E, dentro em mim, suscito e já componho
o poema da tua heroicidade,
sobrevoando o mar da tempestade
e o deserto sáfaro e medonho.
Nas infindas e árduas solidões,
em que Deus vê melhor os corações,
Deus vai por certo ouvir as nossas preces,
Sentindo o pátrio amor em que te abrasas
e vendo as penas que te foram asas
para fugir à dor que não mereces.
Cândida Ayres de Magalhães, ” A Voz de um Pai “
Nasceu esta poetisa, « imerecidamente esquecida », nos últimos anos do século XIX ( 1875 ), e morreu em 1964. Bastante culta, destacou-se pelas suas colaborações, em prosa e poesia, em publicações várias, como o Diário de Notícias, mas também pelos seus livros, especialmente « Asas Feridas » e « Trevas Luminosas ». Maria Amália Vaz de Carvalho, de quem era muito amiga, era sua tia materna.

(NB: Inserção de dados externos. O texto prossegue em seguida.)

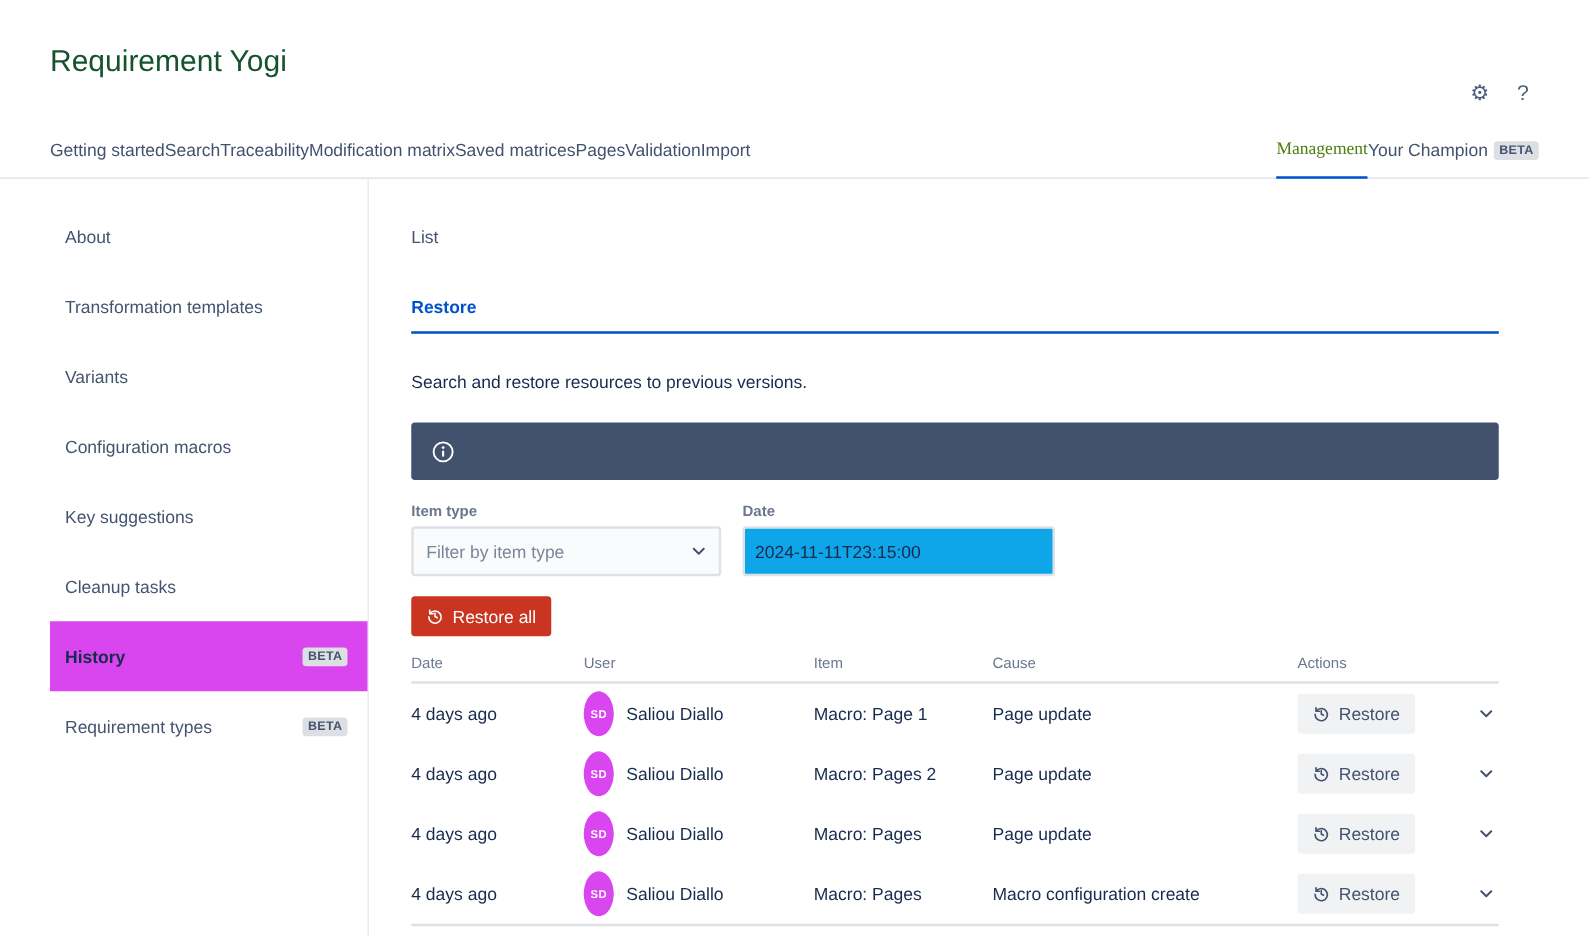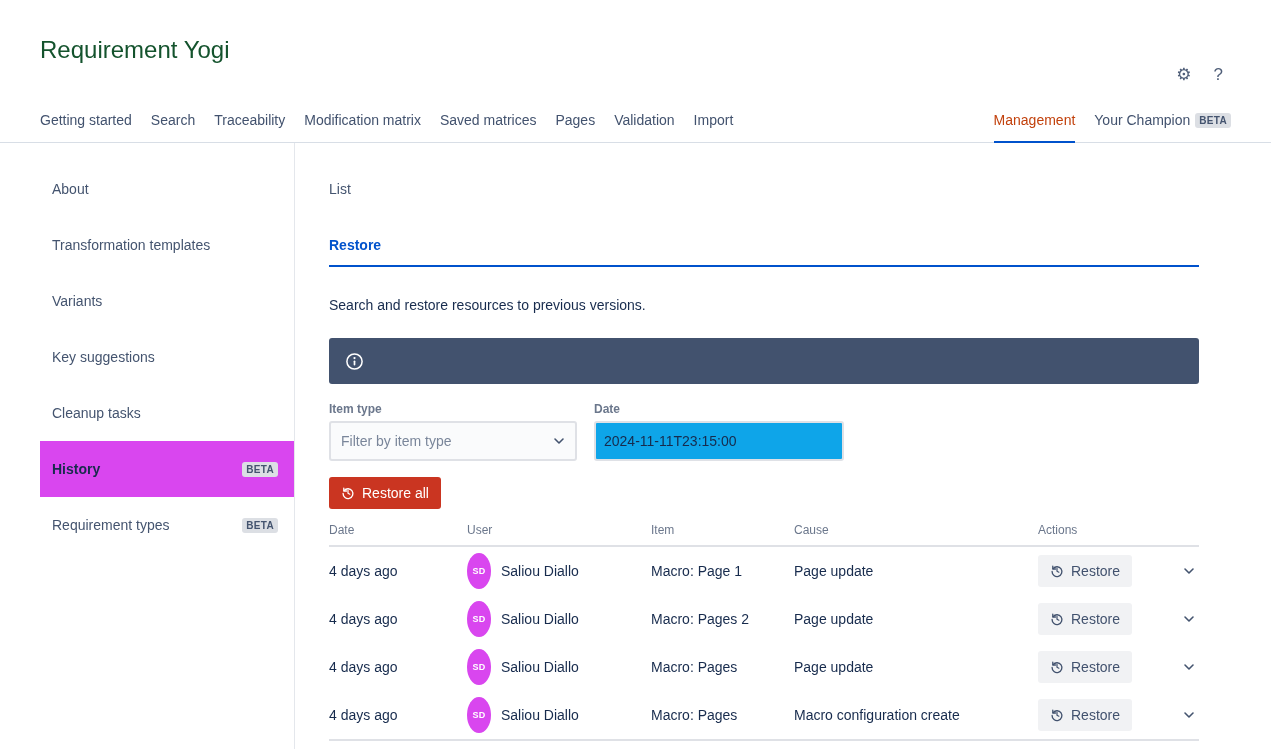"Getting started" .tabs-left, .tabs-right { gap: 19px -> none }
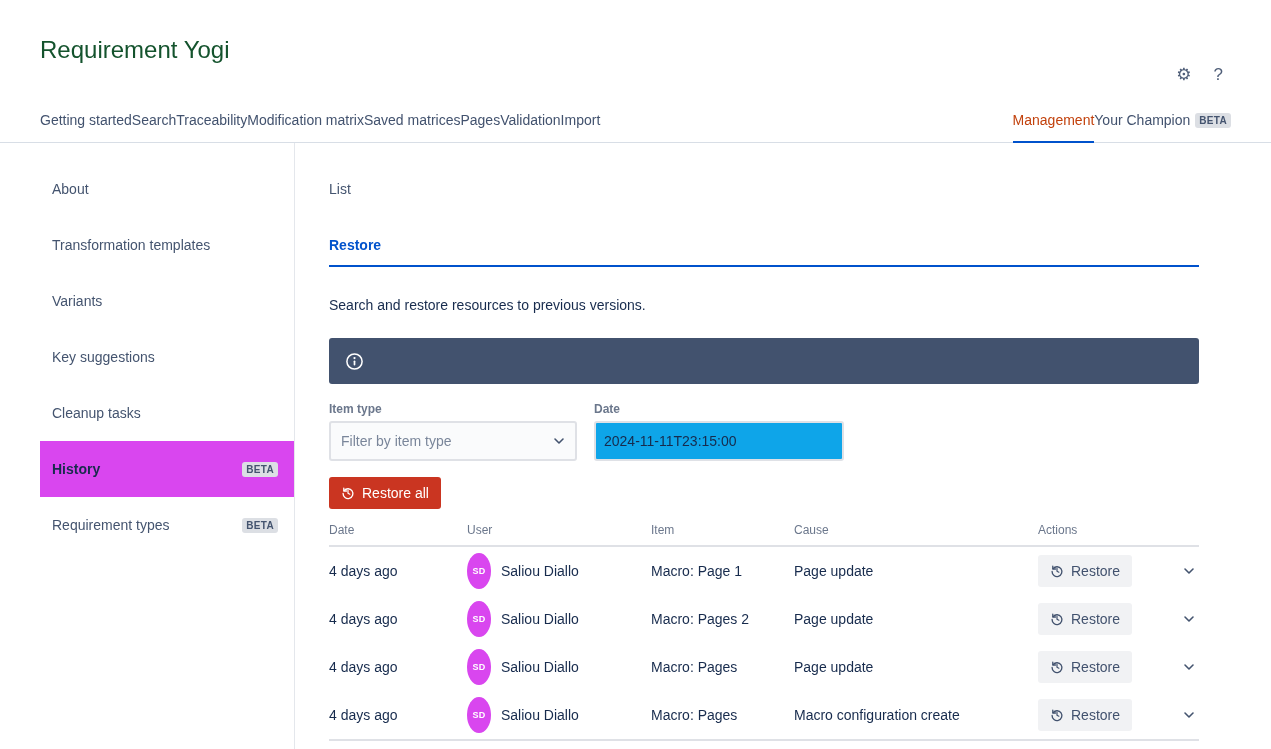"Management" .tab.active { color: #c2410c -> #4d7c0f; font-family: none -> Liberation Serif, serif }
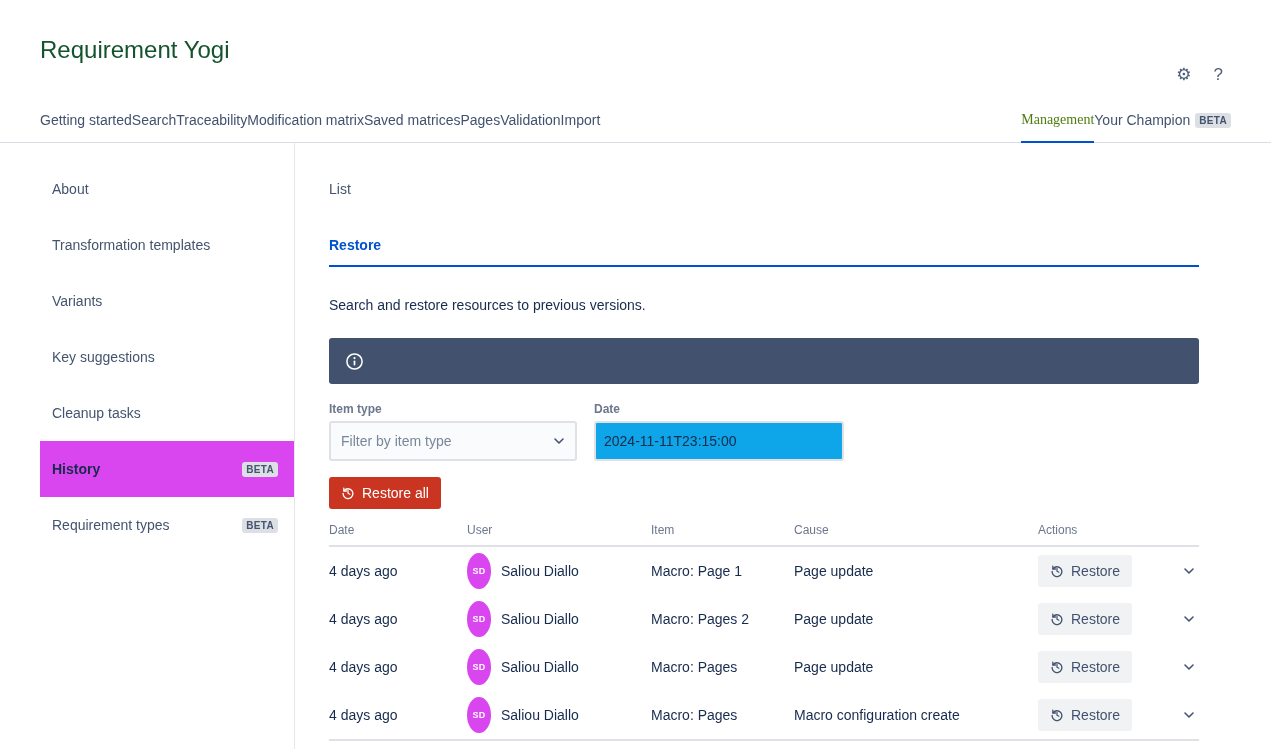"Configuration macros" div.side-item { html: none -> <div> <span>Configuration macros</span> </div> }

Este poema, este verso, Cristina, tem a ver connosco. Se ainda fôssemos capazes de fazer das penas asas!…
Faltou-lhe apenas uma nótula sobre quem seja esta poetisa, que de todo desconheço, e presumo não seja das mais citadas nas nossas histórias literárias. Pela assinatura e pelo estilo, parece ser coetânea de outra também hoje ignorada – Branca de Gonta Colaço -, de quem há muito procuro o mais belo poema que li feito à nossa bandeira azul e branca, escrito já após Outubro de 1910.
Que bom seria…
Duarte já fiz o aditamento sugerido.